During her 15-month Mozilla fellowship, which concluded in May, Birhane published a number of papers and articles about her work. Most recently, Birhane and her colleagues Vinay Uday Prabhu, Sang Han, and Vishnu Naresh Boddeti released a study titled “On Hate Scaling Laws for Data Swamps.” It reveals how expanding AI training datasets leads to disproportionately more bias and discrimination
Specifically, Birhane and others found that scale exacerbates negative racial stereotypes and dehumanization of Black bodies. An AI model trained on the bigger dataset was twice as likely to associate Black females with "criminal" and five times as likely to associate Black males with "criminal."
“Dataset size is a key element of the current AI arms race, with ‘scale the data’ as the common drive,” Birhane explains. “Some in the field claim scale is a solution to bias and discrimination - a way to drown out the noise. But this research shows the polar opposite is true: Scale only degrades the datasets further, amplifying bias and causing real-world harms.”
She continues: “Given how critical datasets are, we are not paying enough attention to cleaning them, detoxifying them, and making sure that various cultures, identities, and genders are represented in a just way. We have to look at our datasets because data is the backbone of AI models.”
During her fellowship, Birhane also assessed saliency cropping algorithms - the AI tool that automatically crops photos in social media feeds. This work was inspired by a Twitter user who experimented with the algorithm, witnessing it crop a Black man out of a photo and prioritize a white man. To investigate further, Birhane and her collaborators examined the cropping tools used by Twitter, Apple, and Google.
They discovered that the Twitter user's experience was not an isolated incident; the cropping tools consistently favored white individuals over Black individuals. In addition, they observed a tendency to objectify women by emphasizing their bodies rather than their faces, reflecting the "male gaze." Birhane wasn’t surprised: She believes it is essential to assume inherent biases in datasets until they are thoroughly investigated and proven otherwise.

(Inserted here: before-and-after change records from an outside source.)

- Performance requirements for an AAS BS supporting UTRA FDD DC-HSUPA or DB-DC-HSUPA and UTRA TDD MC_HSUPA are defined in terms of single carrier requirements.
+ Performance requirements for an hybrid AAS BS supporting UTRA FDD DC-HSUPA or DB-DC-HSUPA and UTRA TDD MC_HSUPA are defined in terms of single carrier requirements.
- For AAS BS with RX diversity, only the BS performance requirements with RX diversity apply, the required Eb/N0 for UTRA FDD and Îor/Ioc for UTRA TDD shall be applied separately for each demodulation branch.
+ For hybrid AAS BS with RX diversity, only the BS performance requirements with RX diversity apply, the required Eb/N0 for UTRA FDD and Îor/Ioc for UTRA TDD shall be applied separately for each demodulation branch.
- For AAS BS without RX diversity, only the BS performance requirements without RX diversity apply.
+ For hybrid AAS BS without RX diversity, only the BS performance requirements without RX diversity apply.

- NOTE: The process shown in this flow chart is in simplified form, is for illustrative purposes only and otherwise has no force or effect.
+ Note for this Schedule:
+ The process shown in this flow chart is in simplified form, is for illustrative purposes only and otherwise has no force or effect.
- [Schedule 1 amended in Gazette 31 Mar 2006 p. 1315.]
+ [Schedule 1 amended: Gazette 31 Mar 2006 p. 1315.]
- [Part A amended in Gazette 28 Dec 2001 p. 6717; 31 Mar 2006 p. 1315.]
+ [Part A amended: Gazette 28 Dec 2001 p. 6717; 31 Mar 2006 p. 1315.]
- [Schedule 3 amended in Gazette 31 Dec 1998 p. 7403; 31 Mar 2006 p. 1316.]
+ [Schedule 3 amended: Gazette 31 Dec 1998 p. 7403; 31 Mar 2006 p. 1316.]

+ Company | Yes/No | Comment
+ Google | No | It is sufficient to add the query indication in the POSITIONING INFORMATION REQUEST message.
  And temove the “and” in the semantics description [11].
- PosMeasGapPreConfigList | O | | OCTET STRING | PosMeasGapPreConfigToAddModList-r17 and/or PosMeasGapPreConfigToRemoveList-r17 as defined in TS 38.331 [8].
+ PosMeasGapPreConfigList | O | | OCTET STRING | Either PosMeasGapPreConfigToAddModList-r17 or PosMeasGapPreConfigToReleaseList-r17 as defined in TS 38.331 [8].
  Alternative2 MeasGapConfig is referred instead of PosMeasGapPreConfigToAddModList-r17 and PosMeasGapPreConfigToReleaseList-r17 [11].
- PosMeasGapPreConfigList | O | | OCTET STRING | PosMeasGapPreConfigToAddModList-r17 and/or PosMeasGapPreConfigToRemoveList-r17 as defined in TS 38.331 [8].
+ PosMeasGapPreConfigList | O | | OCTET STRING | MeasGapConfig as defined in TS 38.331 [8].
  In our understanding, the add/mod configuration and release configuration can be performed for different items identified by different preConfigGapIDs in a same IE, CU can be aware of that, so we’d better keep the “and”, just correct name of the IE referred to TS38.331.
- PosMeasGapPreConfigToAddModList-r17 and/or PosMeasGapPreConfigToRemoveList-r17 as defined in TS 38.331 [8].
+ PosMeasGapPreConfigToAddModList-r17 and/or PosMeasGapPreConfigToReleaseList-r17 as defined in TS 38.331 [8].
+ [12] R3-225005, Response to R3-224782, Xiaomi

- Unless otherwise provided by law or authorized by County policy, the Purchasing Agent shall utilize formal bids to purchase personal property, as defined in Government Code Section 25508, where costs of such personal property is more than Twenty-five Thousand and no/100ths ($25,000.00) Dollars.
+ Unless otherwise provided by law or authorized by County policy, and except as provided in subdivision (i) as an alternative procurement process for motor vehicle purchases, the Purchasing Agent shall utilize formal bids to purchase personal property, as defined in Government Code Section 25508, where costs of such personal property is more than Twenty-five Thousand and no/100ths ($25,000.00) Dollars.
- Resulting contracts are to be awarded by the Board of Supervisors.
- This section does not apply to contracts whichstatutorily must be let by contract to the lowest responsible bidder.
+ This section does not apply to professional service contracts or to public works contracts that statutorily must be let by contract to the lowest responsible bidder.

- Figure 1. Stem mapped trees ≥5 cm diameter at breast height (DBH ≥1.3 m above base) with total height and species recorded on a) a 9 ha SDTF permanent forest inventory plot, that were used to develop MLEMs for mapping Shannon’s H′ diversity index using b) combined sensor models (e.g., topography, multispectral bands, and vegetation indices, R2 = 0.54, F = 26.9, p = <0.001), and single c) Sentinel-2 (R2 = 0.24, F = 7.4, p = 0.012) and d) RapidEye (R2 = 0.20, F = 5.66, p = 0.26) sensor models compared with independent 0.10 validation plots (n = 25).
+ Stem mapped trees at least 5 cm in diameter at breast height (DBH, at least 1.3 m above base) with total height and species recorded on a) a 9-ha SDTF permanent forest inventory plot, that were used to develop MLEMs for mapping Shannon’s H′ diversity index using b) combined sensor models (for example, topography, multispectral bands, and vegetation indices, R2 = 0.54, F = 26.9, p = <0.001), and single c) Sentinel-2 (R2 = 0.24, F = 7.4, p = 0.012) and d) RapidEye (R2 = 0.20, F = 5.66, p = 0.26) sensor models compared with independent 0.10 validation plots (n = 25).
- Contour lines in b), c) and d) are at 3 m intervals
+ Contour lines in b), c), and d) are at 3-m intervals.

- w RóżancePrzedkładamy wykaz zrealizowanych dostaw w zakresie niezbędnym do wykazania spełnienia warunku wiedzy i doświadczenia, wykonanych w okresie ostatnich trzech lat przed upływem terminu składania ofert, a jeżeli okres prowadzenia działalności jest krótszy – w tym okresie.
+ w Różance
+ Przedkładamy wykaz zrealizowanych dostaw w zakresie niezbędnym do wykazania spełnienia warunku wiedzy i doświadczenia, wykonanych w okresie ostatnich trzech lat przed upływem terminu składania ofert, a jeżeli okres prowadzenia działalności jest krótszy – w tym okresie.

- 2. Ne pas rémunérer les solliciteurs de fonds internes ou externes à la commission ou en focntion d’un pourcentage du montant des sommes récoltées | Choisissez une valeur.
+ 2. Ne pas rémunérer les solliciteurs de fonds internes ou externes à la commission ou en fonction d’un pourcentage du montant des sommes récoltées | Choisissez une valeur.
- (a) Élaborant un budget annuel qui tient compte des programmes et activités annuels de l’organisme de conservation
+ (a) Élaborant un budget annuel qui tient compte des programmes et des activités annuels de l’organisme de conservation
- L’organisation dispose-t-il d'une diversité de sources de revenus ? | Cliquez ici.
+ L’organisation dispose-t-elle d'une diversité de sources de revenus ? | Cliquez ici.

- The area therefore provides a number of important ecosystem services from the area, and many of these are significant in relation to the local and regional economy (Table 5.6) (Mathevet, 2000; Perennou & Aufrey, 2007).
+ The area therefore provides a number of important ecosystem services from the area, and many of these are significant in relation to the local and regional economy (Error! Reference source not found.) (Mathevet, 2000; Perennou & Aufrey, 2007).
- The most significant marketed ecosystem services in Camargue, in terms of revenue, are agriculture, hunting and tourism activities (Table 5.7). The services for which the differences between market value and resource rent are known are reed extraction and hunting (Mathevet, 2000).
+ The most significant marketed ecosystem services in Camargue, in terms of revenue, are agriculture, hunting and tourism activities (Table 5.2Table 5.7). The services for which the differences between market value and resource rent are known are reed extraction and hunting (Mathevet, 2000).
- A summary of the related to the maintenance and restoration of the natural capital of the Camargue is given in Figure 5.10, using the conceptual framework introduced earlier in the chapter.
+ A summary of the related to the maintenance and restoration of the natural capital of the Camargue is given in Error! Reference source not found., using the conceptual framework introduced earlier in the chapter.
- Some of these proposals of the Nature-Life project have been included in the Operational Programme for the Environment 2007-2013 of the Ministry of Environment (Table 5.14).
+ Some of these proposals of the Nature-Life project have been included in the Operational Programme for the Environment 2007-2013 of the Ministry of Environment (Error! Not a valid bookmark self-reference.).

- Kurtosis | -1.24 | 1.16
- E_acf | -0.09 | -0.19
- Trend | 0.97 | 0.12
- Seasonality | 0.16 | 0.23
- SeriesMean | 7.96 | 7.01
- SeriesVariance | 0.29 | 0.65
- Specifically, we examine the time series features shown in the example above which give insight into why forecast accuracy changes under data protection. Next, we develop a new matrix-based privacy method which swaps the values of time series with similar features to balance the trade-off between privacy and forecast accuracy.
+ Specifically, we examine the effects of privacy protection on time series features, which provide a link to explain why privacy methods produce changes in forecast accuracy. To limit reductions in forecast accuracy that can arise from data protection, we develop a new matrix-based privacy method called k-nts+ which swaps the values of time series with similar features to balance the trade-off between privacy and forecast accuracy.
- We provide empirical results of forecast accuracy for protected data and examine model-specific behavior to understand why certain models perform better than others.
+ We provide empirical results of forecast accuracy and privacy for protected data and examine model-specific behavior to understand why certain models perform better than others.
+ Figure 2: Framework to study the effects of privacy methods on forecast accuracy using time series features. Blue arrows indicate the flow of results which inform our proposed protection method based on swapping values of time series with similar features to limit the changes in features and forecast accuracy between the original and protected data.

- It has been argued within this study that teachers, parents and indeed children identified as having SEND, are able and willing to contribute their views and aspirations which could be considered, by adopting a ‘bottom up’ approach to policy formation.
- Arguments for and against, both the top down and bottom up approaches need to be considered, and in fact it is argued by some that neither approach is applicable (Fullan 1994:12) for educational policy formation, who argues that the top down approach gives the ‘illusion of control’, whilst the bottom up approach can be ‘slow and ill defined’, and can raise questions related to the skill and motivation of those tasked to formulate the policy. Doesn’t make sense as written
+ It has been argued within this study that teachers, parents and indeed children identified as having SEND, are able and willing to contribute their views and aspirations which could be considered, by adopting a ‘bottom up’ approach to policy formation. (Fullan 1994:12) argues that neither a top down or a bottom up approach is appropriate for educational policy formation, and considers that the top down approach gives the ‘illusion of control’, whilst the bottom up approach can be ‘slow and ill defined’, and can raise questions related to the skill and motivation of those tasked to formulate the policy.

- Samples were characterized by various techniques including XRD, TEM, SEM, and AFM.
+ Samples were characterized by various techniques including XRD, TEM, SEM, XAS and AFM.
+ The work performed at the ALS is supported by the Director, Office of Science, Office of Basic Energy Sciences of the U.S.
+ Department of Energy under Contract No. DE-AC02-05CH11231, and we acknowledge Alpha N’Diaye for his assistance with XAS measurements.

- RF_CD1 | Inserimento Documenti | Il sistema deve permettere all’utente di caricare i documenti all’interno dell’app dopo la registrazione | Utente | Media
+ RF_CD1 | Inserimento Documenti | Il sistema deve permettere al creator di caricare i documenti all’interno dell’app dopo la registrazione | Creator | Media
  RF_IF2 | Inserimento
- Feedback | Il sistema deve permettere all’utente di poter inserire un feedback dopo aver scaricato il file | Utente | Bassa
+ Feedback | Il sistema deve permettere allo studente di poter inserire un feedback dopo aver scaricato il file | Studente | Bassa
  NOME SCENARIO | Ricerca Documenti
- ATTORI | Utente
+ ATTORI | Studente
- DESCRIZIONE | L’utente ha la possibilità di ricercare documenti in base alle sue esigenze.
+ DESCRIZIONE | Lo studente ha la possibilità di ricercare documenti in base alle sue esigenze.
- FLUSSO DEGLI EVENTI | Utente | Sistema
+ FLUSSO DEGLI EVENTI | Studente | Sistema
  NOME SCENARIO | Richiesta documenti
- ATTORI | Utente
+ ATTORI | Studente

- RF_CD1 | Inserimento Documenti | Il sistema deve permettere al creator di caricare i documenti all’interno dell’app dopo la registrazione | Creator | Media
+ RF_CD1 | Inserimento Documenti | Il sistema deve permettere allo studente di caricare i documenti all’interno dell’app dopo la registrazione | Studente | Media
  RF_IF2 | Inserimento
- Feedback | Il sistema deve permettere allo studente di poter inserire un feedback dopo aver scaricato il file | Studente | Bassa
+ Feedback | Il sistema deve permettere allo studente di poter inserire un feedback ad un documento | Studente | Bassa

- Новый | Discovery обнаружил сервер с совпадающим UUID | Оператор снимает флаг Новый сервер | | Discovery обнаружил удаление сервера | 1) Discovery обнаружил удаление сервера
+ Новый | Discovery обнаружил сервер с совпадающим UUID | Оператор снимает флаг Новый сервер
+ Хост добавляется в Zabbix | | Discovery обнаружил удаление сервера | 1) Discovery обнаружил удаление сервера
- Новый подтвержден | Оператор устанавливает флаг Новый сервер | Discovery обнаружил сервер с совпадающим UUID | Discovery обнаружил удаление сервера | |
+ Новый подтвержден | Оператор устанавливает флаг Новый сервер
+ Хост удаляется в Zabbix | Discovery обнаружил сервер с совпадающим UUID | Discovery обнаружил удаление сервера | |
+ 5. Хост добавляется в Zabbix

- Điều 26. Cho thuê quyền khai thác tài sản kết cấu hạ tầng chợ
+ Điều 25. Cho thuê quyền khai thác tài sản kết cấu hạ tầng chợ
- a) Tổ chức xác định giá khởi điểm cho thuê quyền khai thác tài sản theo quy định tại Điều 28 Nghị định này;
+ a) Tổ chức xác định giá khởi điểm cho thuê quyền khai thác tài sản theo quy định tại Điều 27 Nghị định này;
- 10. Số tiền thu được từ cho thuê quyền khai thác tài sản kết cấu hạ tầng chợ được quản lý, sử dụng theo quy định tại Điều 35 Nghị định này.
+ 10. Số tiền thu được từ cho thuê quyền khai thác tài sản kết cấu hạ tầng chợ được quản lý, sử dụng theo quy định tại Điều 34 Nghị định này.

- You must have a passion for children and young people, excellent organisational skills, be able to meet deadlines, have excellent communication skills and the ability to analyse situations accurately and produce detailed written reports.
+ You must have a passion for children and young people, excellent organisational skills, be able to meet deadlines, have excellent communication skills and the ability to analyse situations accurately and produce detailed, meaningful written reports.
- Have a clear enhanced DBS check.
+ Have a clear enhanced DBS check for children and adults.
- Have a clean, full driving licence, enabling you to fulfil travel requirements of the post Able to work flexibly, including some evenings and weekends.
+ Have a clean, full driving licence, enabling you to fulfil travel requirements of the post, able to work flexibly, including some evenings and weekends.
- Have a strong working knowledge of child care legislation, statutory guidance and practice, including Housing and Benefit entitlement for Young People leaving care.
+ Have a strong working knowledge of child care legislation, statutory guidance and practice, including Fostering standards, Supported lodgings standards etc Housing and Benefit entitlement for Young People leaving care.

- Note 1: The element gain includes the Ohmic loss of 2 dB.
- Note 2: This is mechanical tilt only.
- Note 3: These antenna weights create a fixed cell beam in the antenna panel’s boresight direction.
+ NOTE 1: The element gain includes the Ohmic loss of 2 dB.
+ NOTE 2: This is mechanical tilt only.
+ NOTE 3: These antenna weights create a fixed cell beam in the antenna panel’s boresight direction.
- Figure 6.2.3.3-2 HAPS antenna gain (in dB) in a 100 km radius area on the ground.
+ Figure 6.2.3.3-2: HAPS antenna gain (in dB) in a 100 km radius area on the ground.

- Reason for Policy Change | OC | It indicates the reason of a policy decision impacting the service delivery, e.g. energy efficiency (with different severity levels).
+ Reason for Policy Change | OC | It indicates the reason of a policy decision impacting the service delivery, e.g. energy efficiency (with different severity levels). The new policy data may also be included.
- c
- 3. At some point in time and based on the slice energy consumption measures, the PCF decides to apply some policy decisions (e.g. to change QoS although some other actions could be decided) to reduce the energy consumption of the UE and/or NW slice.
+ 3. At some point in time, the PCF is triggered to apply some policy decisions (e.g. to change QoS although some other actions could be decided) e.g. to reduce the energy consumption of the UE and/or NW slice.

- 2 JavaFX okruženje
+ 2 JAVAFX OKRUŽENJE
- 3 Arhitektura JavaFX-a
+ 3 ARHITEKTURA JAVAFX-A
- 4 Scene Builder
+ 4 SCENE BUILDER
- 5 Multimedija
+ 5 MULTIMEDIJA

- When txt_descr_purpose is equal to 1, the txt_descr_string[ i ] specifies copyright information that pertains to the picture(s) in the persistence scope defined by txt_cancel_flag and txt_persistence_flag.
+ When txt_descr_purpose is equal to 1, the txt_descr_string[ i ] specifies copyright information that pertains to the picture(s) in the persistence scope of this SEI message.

It’s not just tech that overlooks the most marginalized, Birhane explains. It’s academia, too. When she shifted the focus of her PhD from embodied cognitive science to AI, Birhane quickly noticed that the field overlooked crucial social factors like the influence of power dynamics and historical injustices on human thinking.
Birhane faced resistance to her work and grew frustrated with the tendency to sideline these factors in the understanding of how people reason and engage with the world. This only motivated her to further apply a critical perspective to AI and ethics.
The path Birhane has chosen is not glamorous: She often describes it as cleaning up the mess created by big corporations. The images she encounters when auditing datasets can be extremely sexual or violent in nature, taxing her mental health and emotions. But she’s driven by the impact it has on marginalized communities.
“It’s a push and pull,” Birhane says. ”Somebody has to do this sort of work. And if we don't do this kind of work, people – often people that look like me – end up being harmed. People that are at the margins of society. People that are most disenfranchised.”